Pipeline feature_counts.py
Overview
This pipeline counts the number of reads mapped to transcript/gene models. It uses the featureCounts algorithm from the Subread package .
Configuration
The pipeline requires a configured pipeline_feature_counts.yml file.
A default configuration file can be generated by executing:
txseq salmon feature_counts
Inputs
The pipeline requires the following inputs
samples.tsv: see Configuration files
txseq annotations: the location where the pipeline_ensembl.py was run to prepare the annotatations.

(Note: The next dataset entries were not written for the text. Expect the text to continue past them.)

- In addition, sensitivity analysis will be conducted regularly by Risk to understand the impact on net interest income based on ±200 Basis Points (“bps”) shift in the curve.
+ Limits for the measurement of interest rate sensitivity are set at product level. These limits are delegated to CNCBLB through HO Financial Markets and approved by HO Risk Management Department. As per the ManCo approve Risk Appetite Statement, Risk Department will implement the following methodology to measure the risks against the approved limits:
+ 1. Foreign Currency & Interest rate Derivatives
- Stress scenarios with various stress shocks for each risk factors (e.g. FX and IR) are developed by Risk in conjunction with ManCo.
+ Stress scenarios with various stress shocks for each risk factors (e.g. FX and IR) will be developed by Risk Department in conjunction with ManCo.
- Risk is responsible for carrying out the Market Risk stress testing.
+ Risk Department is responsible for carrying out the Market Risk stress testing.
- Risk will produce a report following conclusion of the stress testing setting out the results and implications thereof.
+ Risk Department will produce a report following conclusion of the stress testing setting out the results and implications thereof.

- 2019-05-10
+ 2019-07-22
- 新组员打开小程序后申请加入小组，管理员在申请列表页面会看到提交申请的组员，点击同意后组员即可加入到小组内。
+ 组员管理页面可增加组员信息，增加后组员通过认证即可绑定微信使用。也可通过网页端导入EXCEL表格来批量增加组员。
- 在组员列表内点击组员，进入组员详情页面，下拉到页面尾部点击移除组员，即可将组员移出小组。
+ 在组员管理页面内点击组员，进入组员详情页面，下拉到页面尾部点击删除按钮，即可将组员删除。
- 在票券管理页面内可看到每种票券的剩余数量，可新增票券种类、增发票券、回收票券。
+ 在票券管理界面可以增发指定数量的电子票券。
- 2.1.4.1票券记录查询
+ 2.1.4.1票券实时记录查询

bam files: the location of a folder containing the bam files named by “sample_id”.
Requirements
The following software is required:
Subread
Output files
The pipeline produces the following outputs:
per-sample results: in the “feature.counts.dir” subdirectory
An sqlite database: in a file named “csvdb” which contains the per-gene counts.
Code
- txseq.pipeline_feature_counts.count(infile, sentinel)
Run featureCounts.
- txseq.pipeline_feature_counts.loadCounts(infiles, outfile)

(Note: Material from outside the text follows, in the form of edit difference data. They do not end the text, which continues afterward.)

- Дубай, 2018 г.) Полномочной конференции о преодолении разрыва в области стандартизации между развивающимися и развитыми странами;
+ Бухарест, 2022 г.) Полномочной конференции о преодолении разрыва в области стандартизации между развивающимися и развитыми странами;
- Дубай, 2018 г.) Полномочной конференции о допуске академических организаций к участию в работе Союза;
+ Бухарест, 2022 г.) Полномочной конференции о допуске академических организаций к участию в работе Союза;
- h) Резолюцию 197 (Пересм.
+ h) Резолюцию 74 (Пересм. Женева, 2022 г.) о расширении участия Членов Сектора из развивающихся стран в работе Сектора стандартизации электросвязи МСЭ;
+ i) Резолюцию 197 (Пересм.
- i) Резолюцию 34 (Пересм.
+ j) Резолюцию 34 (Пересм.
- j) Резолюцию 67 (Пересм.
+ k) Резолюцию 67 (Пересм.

Combine and load count data in the project database.
- txseq.pipeline_feature_counts.geneCounts(infile, outfile)
Prepare a gene-by-sample table of featureCounts counts.
- txseq.pipeline_feature_counts.loadGeneCounts(infile, outfile)
Load the gene-by-sample matrix of count data in the project database.
- txseq.pipeline_feature_counts.loadTranscriptInfo(infile, outfile)
Load the annotations for salmon into the project database.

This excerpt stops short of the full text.